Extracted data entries
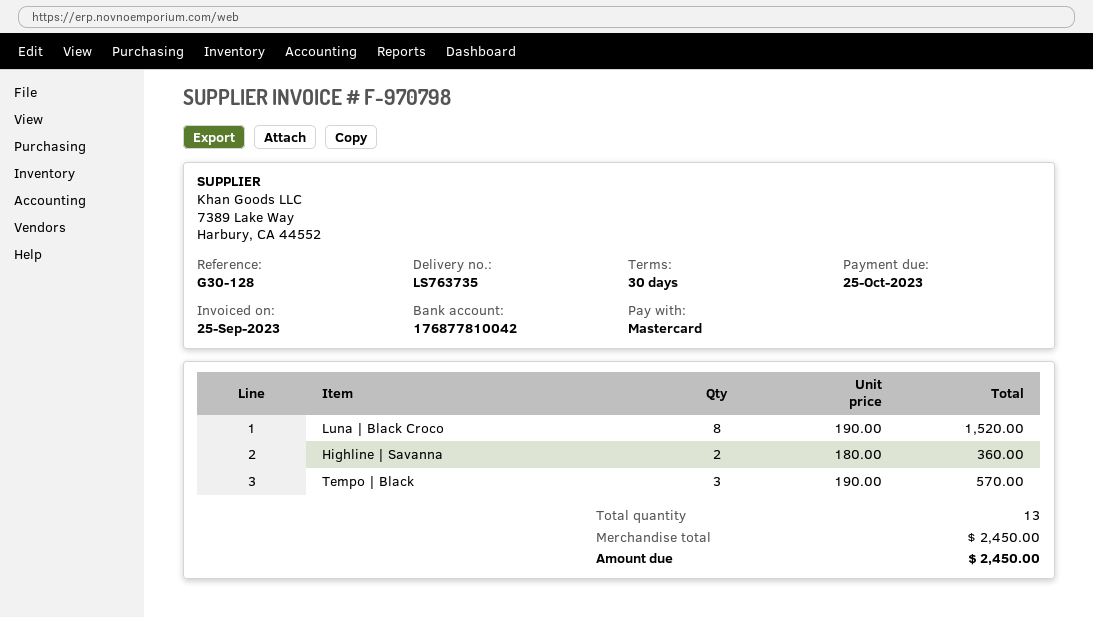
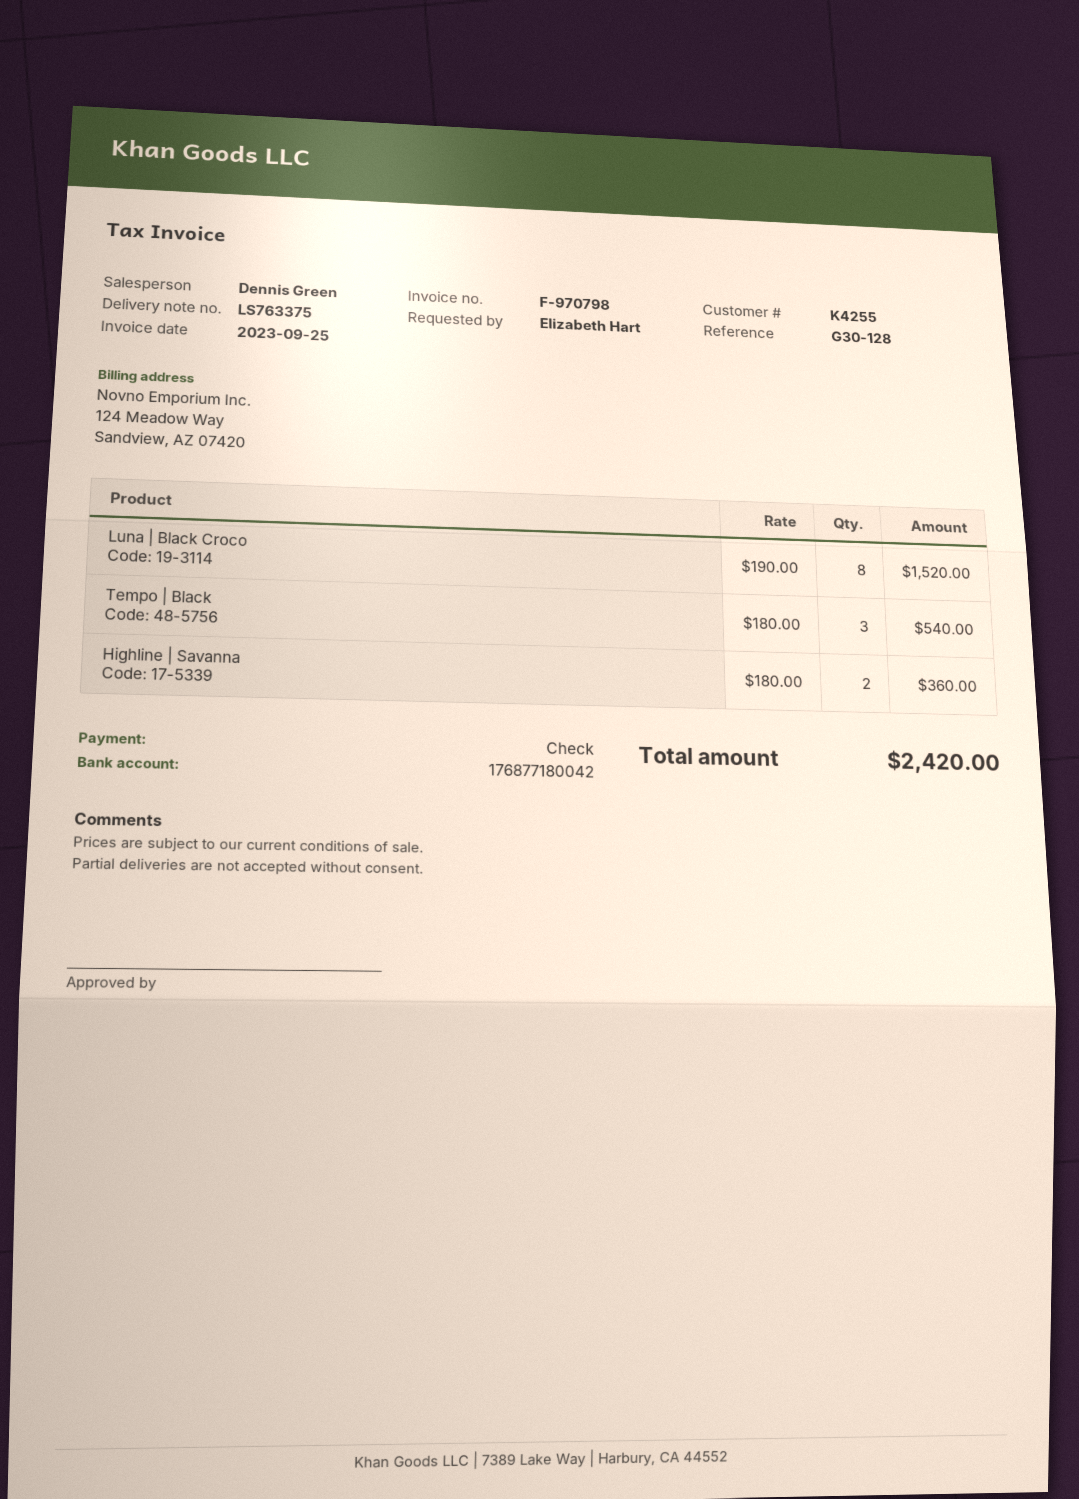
delivery note number: LS763735 -> LS763375
payment method: Mastercard -> cheque
bank account: 176877810042 -> 176877180042
Tempo | Black: 3 x 190.00 = 570.00 -> 3 x 180.00 = 540.00
total: 2450.00 -> 2420.00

__TASK GOAL__
Write out exactly those lines of the records above that lie from the one with "bank account: 176877810042 -> 176877180042" through the last line, including both.

__ANSWER BOX__
bank account: 176877810042 -> 176877180042
Tempo | Black: 3 x 190.00 = 570.00 -> 3 x 180.00 = 540.00
total: 2450.00 -> 2420.00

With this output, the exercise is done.